If we were to produce a 90-minute film with a purely objective scientific fact confirmed narrative as suggested, it would most likely not appeal to the general public and nothing would change. The corporations and those who work for them already know the facts. They just don’t care because they are motivated by profit.Film making is story telling. It’s meant to be emotive. It’s designed to captivate viewers and to entice discussion and controversy. If people are talking about it that means it’s a success. If people are criticizing it, that means it is having an impact. If some people are condemning it, that means that some people are threatened by it.Personally, I don’t care if there are scientists and industry people who dislike the film. I don’t need biostitutes and P.R. firms to lecture me on something I have seen and witnessed with my own eyes over the last 60 years. There is no such thing as a sustainable fishery. That is my considered observation based on 60 years of experience. Phytoplankton populations in the sea have been reduced by 40% since 1950 and that is probably the most important validated scientific fact to be concerned about. (Source: https://www.scientificamerican.com/…/phytoplankton…/

Life in the Ocean is being diminished and that diminishment is escalating. I’m not surprised that there are many who wish to deny this just as there have been many quick to deny climate change.Change comes about through stories and in today’s world, the most powerful communication medium is film. Lucy and Ali Tabrizi are telling an important story and it’s a great deal to tell in a mere 90 minutes. I would have liked to have seen more details, but more tends to be difficult when making a film because there always tends to be too much material and too little time. Seaspiracy is a hit and it is reaching millions and Ali and Lucy Tabrizi have done a wonderful job in a project that I have actively been involved with for the last few years and proud to be associated with as I’m sure Captain Peter Hammarstedt and Dr. Sylvia Earle are as well. Fisheries consultant Francisco Blaha amusingly generalized the filmmakers by stating that the film has a tendency to generalize.
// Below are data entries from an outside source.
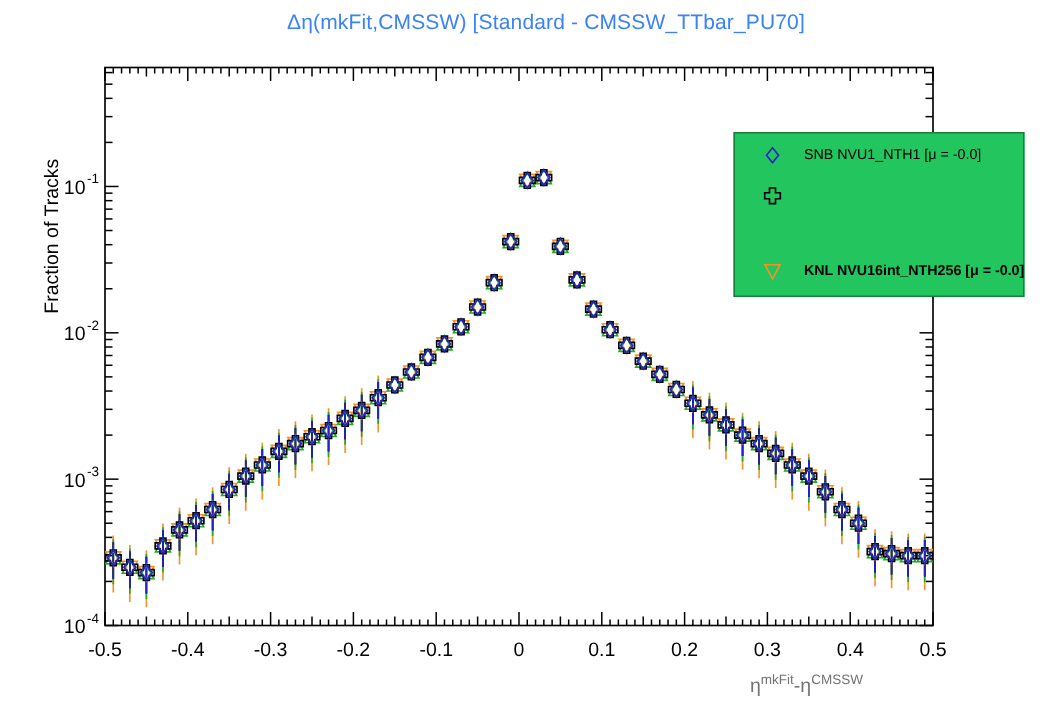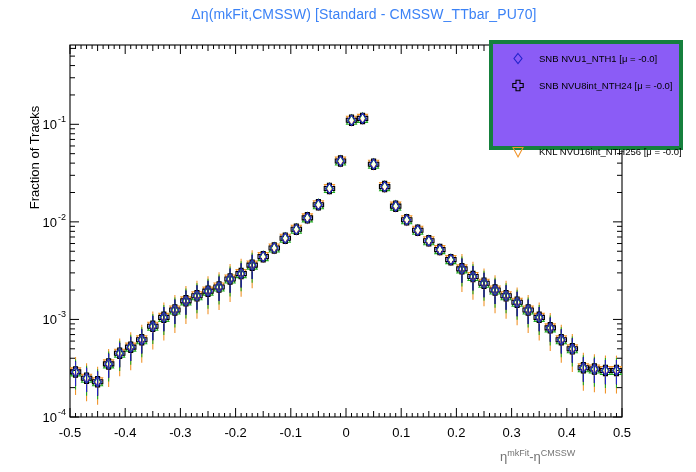"SNB NVU1_NTH1 [μ = -0.0]" #legend { background: #8b5cf6 -> #22c55e; border: 4px solid #15803d -> 1px solid #15803d; margin-top: none -> 48px }
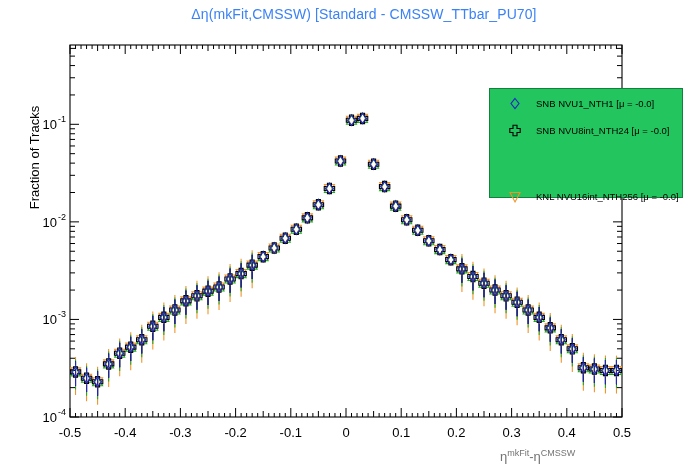"SNB NVU8int_NTH24 [μ = -0.0]" div.legtx { html: <div>SNB NVU8int_NTH24 [μ = -0.0]</div> -> none }
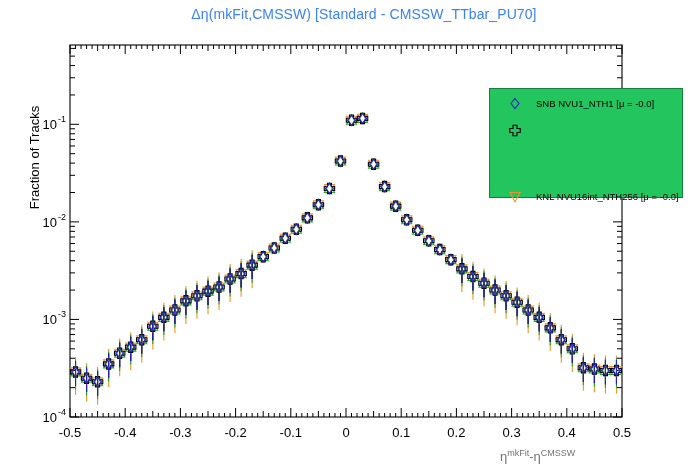"KNL NVU16int_NTH256 [μ = -0.0]" div.legrow { font-weight: none -> bold; top: 94px -> 78px }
He tweeted, “I’m over the set up where the ‘bad guys’ are predominantly Asian, the ‘victims’ predominantly black/brown, and the ‘good guys’ talking about it and saving the ocean are predominantly white.”Blaha admits in a tweet that he actually did not see the entire film and his bias is apparent in his job title as “fisheries consultant” to industrialized fishing corporations. In the film the bad guys are not predominantly Asian. The film focus is on European as well as Asian fishermen and shows how artisanal fishing communities in Africa are being devastated by industrialized fishing. Industrialized fishing corporations are the bad guys. His assertion that those in the film are predominantly white males is also incorrect. The film was made by a man of Middle Eastern background and a woman – Lucy Tabrizi and features the voices of Dr. Sylvia Earle, Dr. Jane Hightower, Tamara Arenovich, Lori Marino and Lamya Essemlali amongst others. As for Sea Shepherd, we are working hand in hand with African and Latin American nations to oppose Asian AND European exploitation of the waters of these nations. We are in fact working with and for African and Central and South America nations. This means we are working in opposition to the industry that Blaha consults for. In 2019, Blaha was the winner of the 2019 World Seafood Champion Award which is all we need to know to understand his bias

This film by Ali and Lucy is their project, it is their voice and they have every right to tell their story the way they wish to tell their story. If the critics don’t like it they should take up the challenge and make their own film. In fact, that is the only valid response. All this chatter and pooh-poohing of a film they happen to not like is irrelevant and meaningless.If they want to make a film with what they consider to be “real” science they should do it. It’s easy to be a critic, easy to slam the work and creativity of others. If there is a film they would rather see produced, one that meets with their approval they should just shut up and make it.

Farley Mowat wrote and made a TV series Sea of Slaughter a few decades ago. Solid science it was indeed yet it was dismissed by industry and restricted to the limited audience of the CBC and he was also told that he was not delivering his message properly meaning he should be doing it by not offending anyone. He warned us years ago about what was happening yet nothing changed and things became much worse.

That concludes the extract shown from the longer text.